* **DATA FOR THIS EXERCISE**

BEGIN

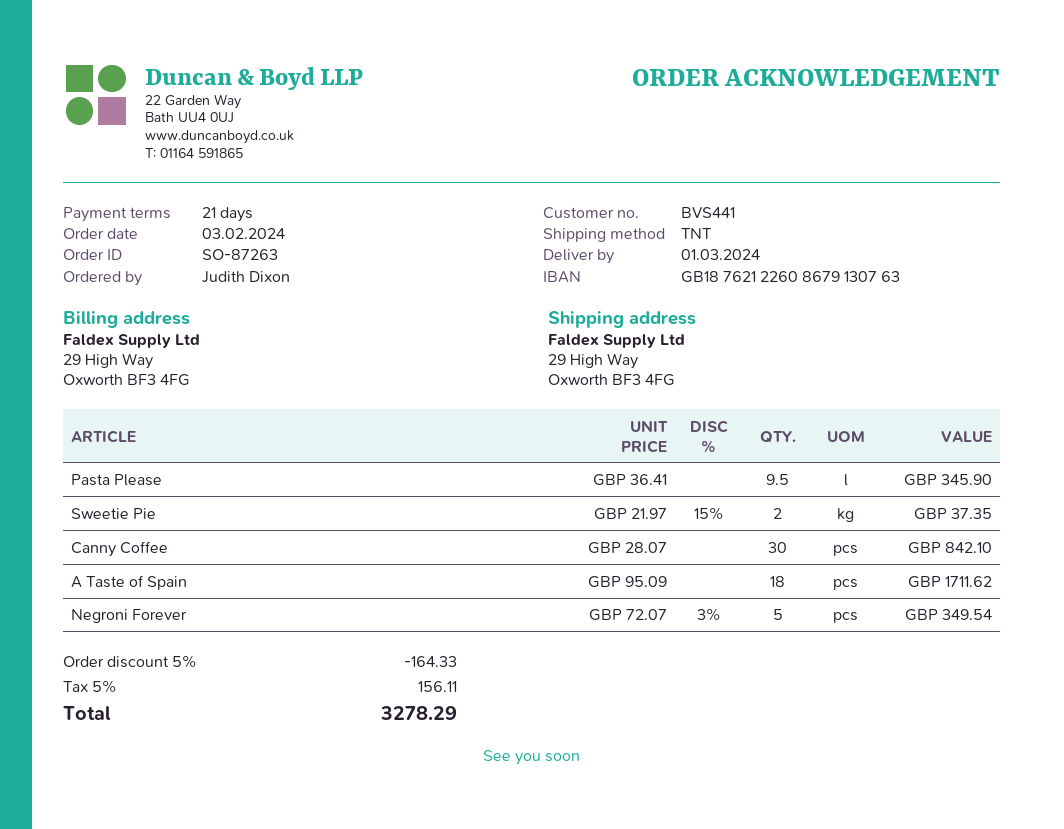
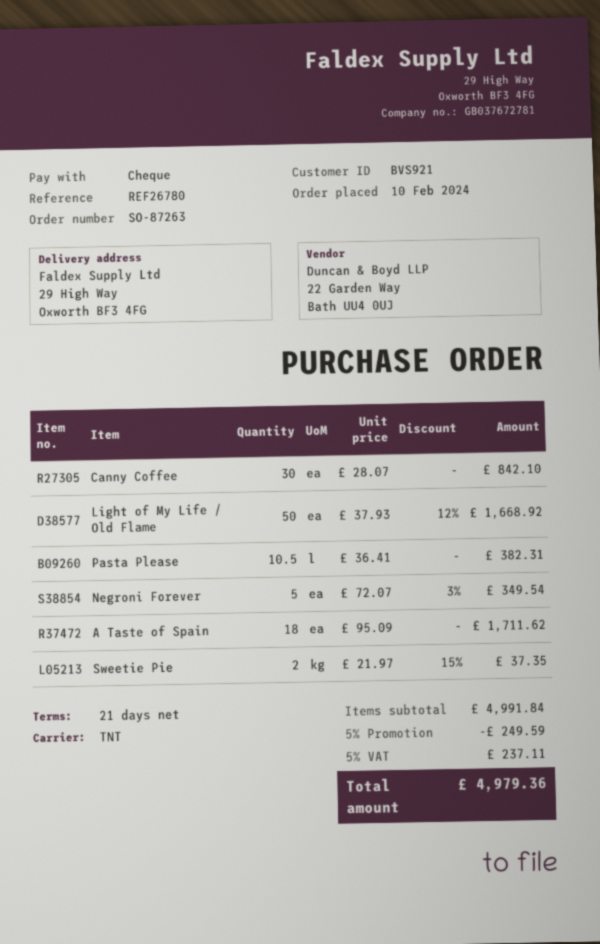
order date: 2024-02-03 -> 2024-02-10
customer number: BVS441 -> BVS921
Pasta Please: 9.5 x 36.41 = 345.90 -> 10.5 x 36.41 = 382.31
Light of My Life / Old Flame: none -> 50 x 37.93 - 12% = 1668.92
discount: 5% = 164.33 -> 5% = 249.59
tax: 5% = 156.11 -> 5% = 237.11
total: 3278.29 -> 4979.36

END
BEGIN

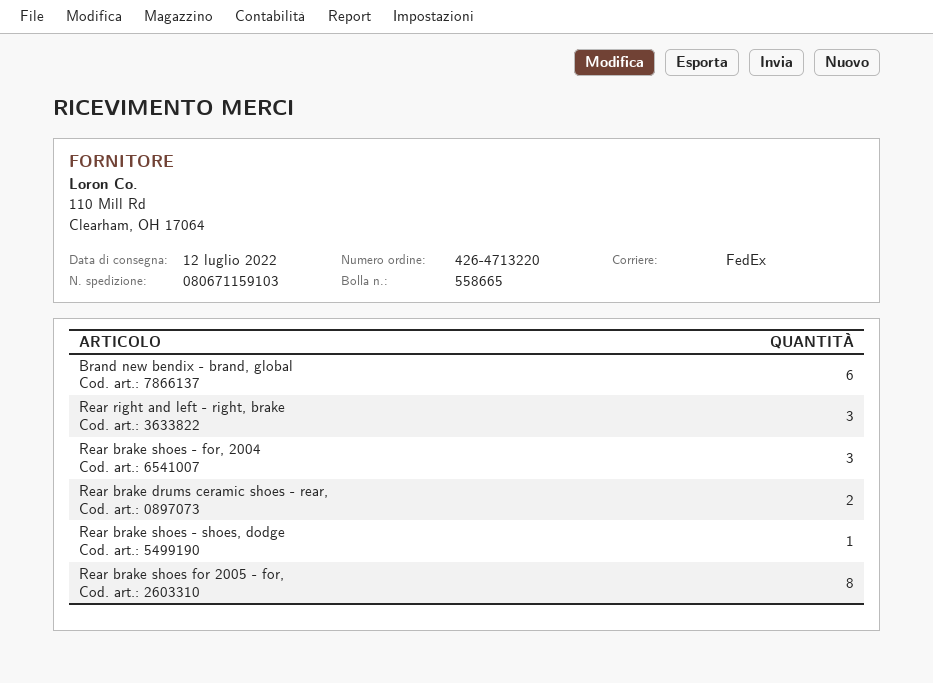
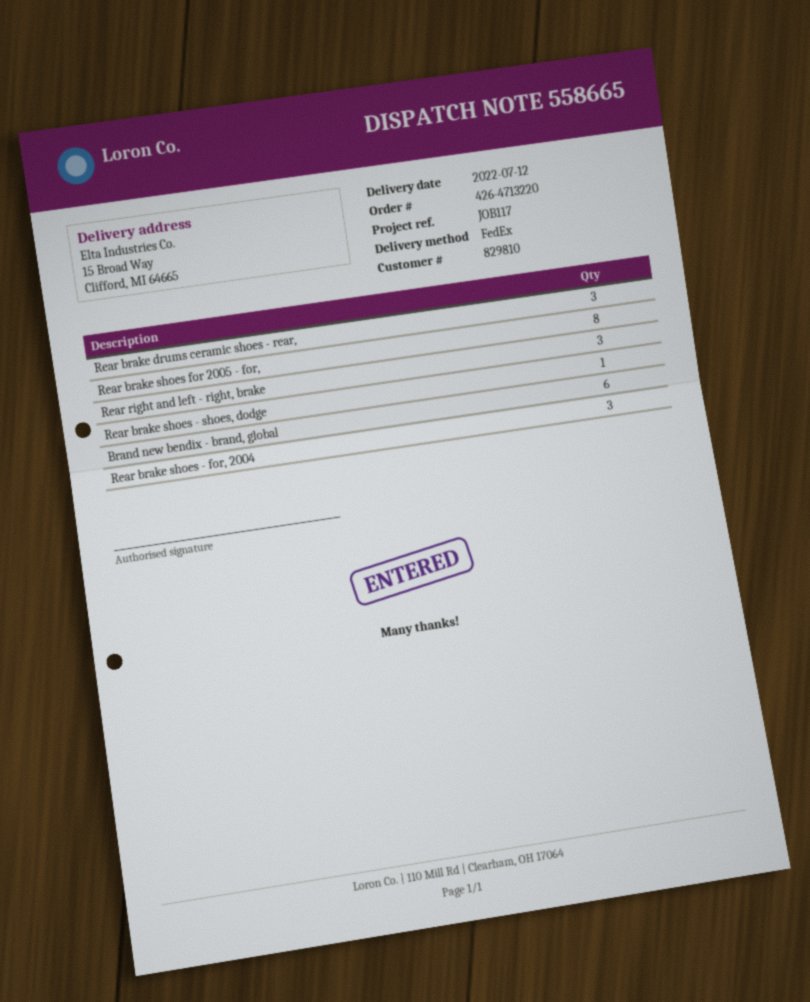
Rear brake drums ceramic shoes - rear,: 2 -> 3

END

* **PROBLEM TO WORK ON**
Give only the lines from the one holding "order date: 2024-02-03 -> 2024-02-10" through the one holding "total: 3278.29 -> 4979.36", each restated exactly as it appears above.

* **WRITTEN RESPONSE**
order date: 2024-02-03 -> 2024-02-10
customer number: BVS441 -> BVS921
Pasta Please: 9.5 x 36.41 = 345.90 -> 10.5 x 36.41 = 382.31
Light of My Life / Old Flame: none -> 50 x 37.93 - 12% = 1668.92
discount: 5% = 164.33 -> 5% = 249.59
tax: 5% = 156.11 -> 5% = 237.11
total: 3278.29 -> 4979.36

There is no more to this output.